Introduction
The gentrification literature has long been dominated by studies of gentrification in Western European and North American cities (Lees, 2012). In addition, investigations and conceptualisations of gentrification in the Global South have tended to make use of a conceptual toolbox developed for explaining gentrification in Anglo-American cities. This ignores the various important issues that scholars have highlighted and discussed in the literature regarding the peculiarities of processes of gentrification in cities in the Global South. These include: the formalisation of hitherto informal housing and labour markets (Shin, 2009a; Winkler, 2009; Kuyucu and Unsal, 2010); the state and market making land ready for gentrification by international developers through red-lining and ground rent dispossession (López-Morales, 2011); the state's higher capacity and propensity for repression (Cabannes et al, 2010); the peripheralisation of low-income residents (Wu, 2004; He and Wu; 2007; Shin 2007; Islam, 2010); and the infiltration of clientelism into pro-gentrification policies while eliminating populist-clientelist policies for neoliberal ones (Bartu and Kolluoglu, 2008). These ‘Southern’ peculiarities deserve our scholarly attention.

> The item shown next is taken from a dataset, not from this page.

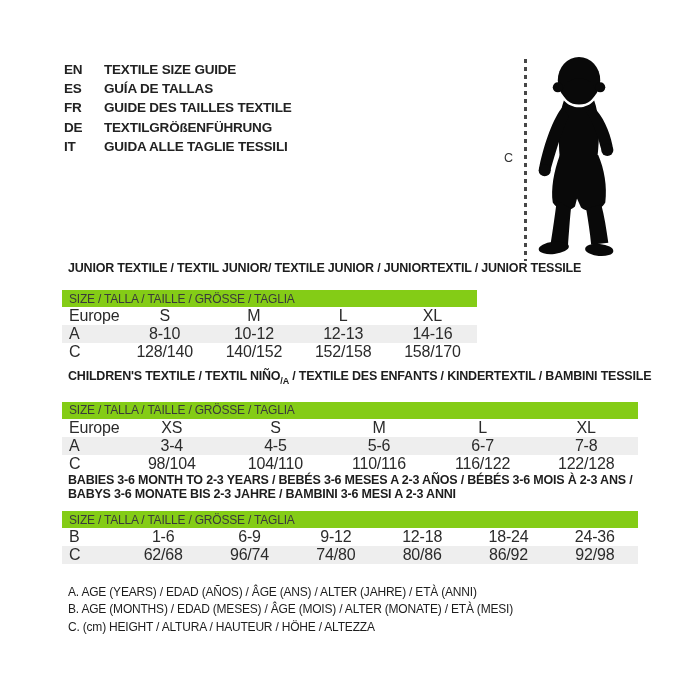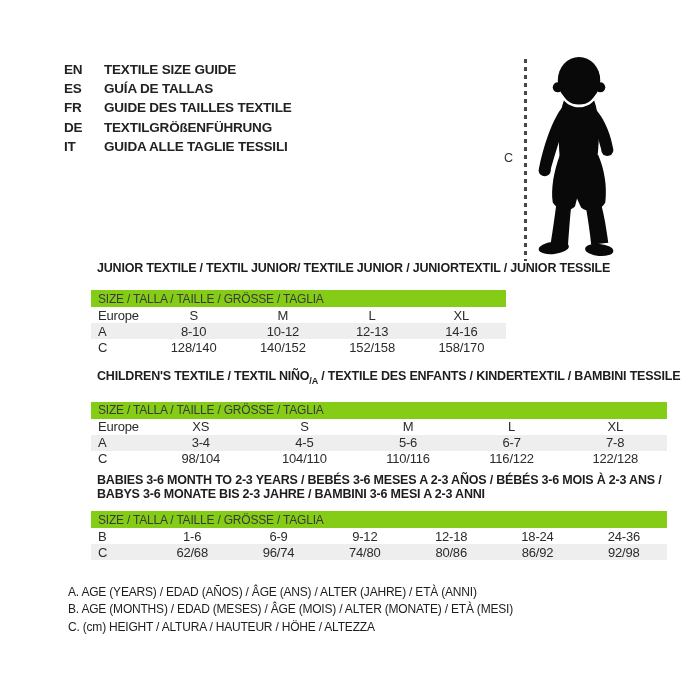"JUNIOR TEXTILE / TEXTIL JUNIOR/" .section { margin-left: 29px -> none }
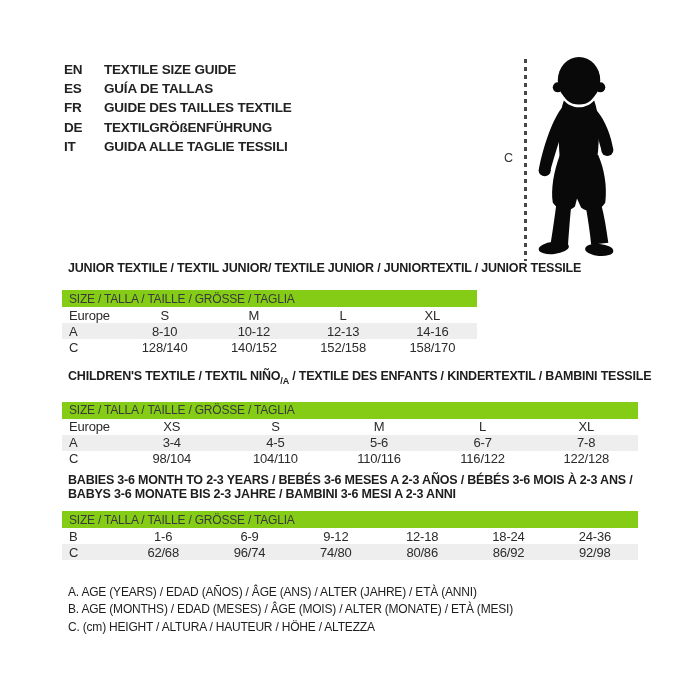"Europe" tbody td { font-size: 13px -> 16px }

Moreover, the comparative imagination in the gentrification literature has, until more recently, been restricted to the cities of the Global North (eg Lees, 1994; Slater, 2004; Carpenter and Lees, 1995), leaving cities outside of these ‘cores’ off the research agenda. Harris's (2008) comparative work on London and Mumbai was perhaps the first to counter this trend in the gentrification literature in any significant way. Likewise, Lees (2012) has underlined the need for a fresh comparative urbanism of gentrification, one that will ‘begin the task of decentring the dominant narratives of gentrification from the Global North’ (p 6), thus potentially refining gentrification theories. Indeed, a comprehensive focus on the different dynamics, actors and processes involved in gentrification in different cities, and even in the same city, is needed to shed light on the different geographies of gentrification within the Global South. To face this challenge, there is a need for a much more grounded approach in researching different geographies of gentrification. Understanding the local political contexts – the actually existing neoliberalisms in different cities/regions/countries, the role and power of the state, elite coalitions and so on – that give rise to urban policies promoting gentrification, together with research into the strategies of actors facing gentrification, is a crucial part of this grounded approach.